U.S. Agriculture Secretary Tom Vilsack, in response to The Times’ article, has ordered his staff to produce an updated Animal Welfare Strategy within 60 days. The new strategy is to include the creation of an independent panel to review research practices, according to a Reuters report.

Sorry, Tom, but this tepid, bureaucratic response is wholly inadequate. Nothing less than the immediate and permanent closure of the Center will suffice. Something is rotten in Denmark, or Nebraska. If the people running the Research Center don’t care about the well-being of the animals there – and they obviously don’t – then the problems will resurface.

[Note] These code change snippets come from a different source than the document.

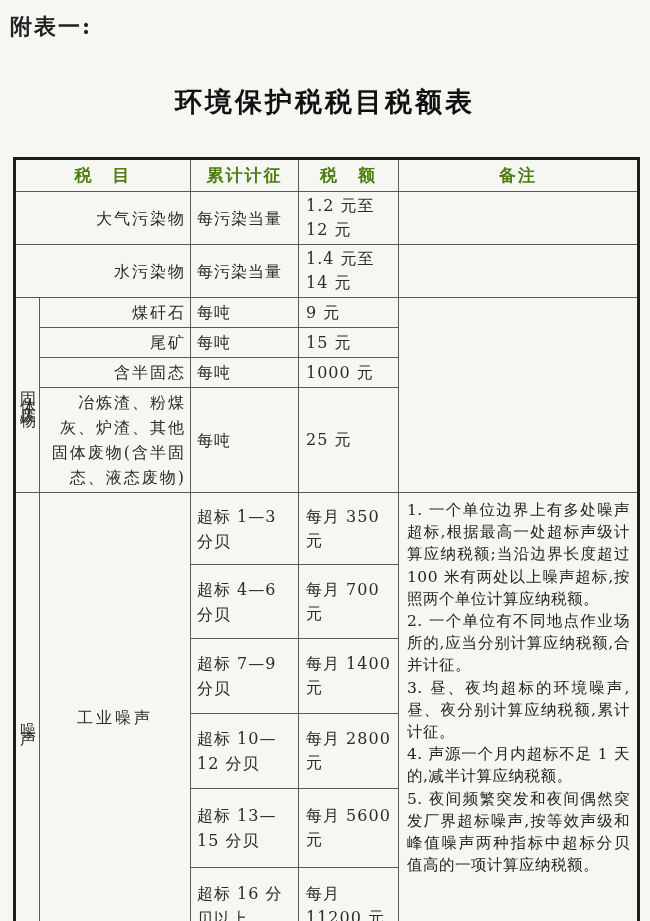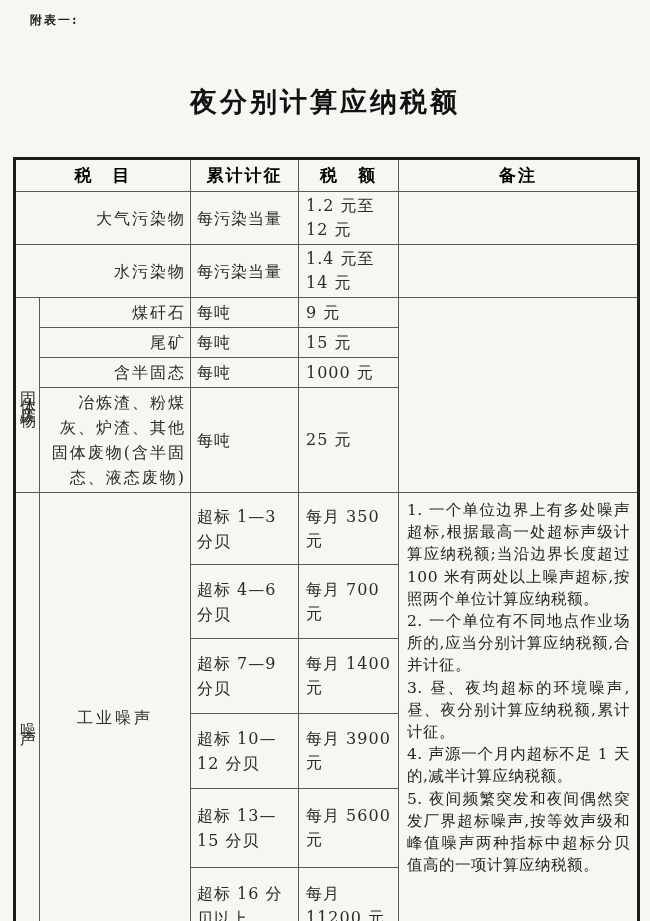"附表一:" .annex { font-size: 12px -> 22px; left: 30px -> 10px }
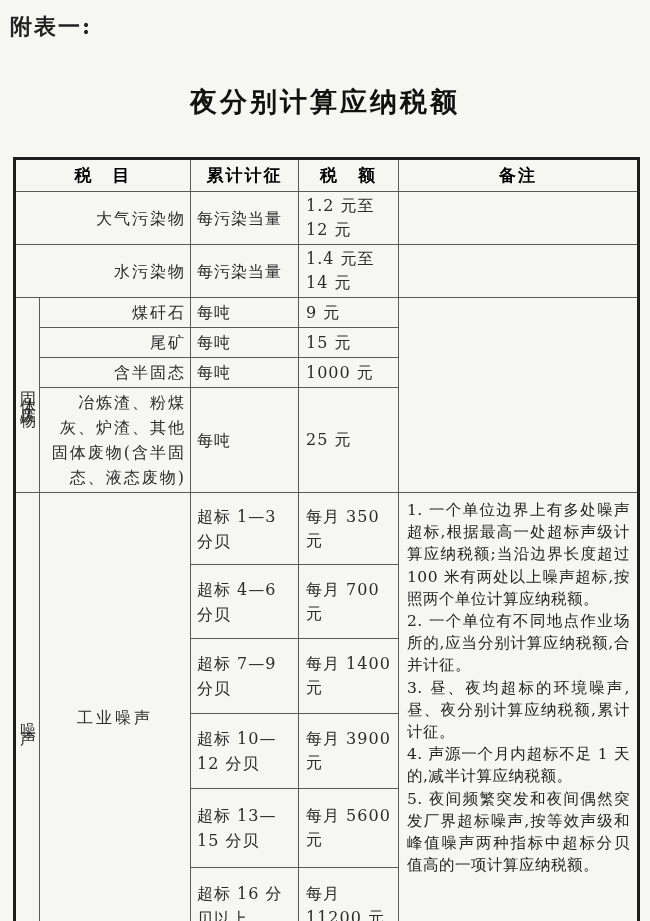"夜分别计算应纳税额" h1.title { text: 夜分别计算应纳税额 -> 环境保护税税目税额表 }
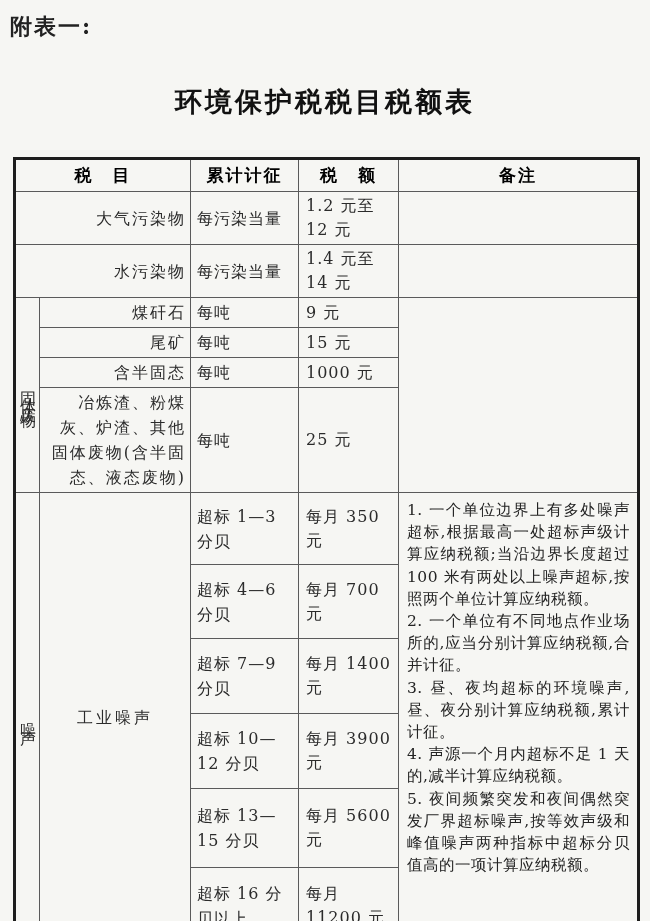"税 目" .tax-table th { color: #000000 -> #4d7c0f }
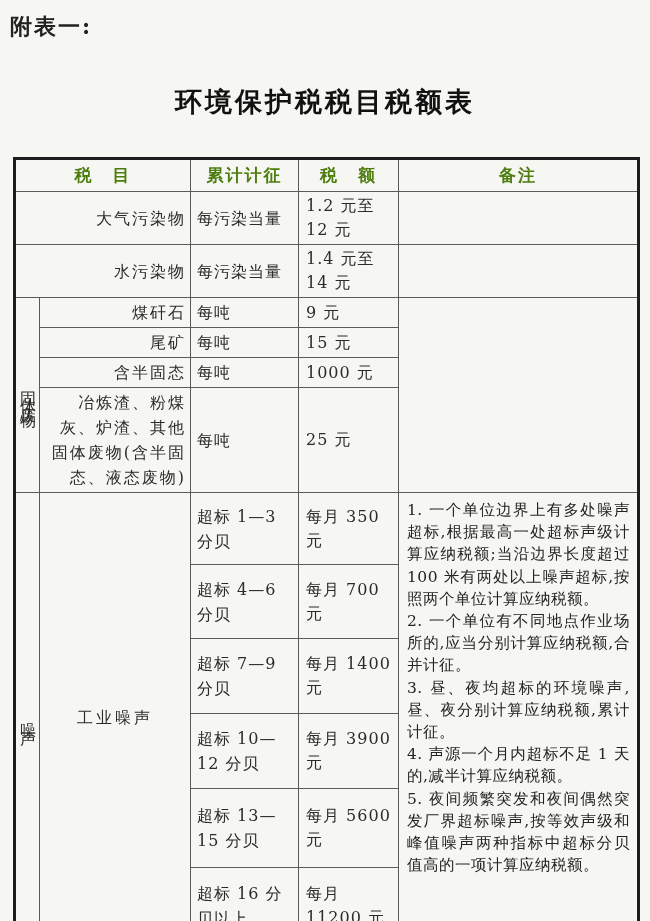"每月 3900 元" td.amount { text: 3900 -> 2800 }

The vegan-advocacy/animal-rights community has taken notice. By The Beet-Eating Heeb’s count, at least four petitions and action alerts were in circulation within 72 hours of the appearance of the Times story.

But there is a real danger, even a high probability, that this issue will fade from our consciousness by the end of next week, if not sooner.

Sustained pressure must be put on Secretary Vilsack, President Obama and Congress to do the right thing and pull the plug on the Research Center. BEH would love to see our government leaders try to defend the continued existence of that hellhole. It cannot credibly be done.

You don’t need to be a vegan or vegetarian to get this one. What the Times’ reported will shock the moral conscience of all but the most hard-hearted people.

So just don’t sit there. Here’s a few things you can do:

  • Respond to one of the Action Alerts. BEH recommends this one.
  • Call the White House, your Senators and your Congressional representative to demand the immediate closure of the Research Center.
  • Educate people by submitting a guest op-ed to your local newspaper, by posting the Times’ article or this blog post on your social-media feeds, and by telling your friends, family members, neighbors and co-workers about this situation.
  • Finally, counteract this horrible misuse of your tax dollars by donating generously to nonprofits that are working to end the exploitation of farmed animals. If you’re Jewish, BEH suggests you join Jewish Vegetarians of North America.

You know if The Beet-Eating Heeb is back at it again, that this is a serious issue.

Will this shameful Research Center be allowed to continue its sadistic experiments or be mercifully shut down? The answer may well depend on us.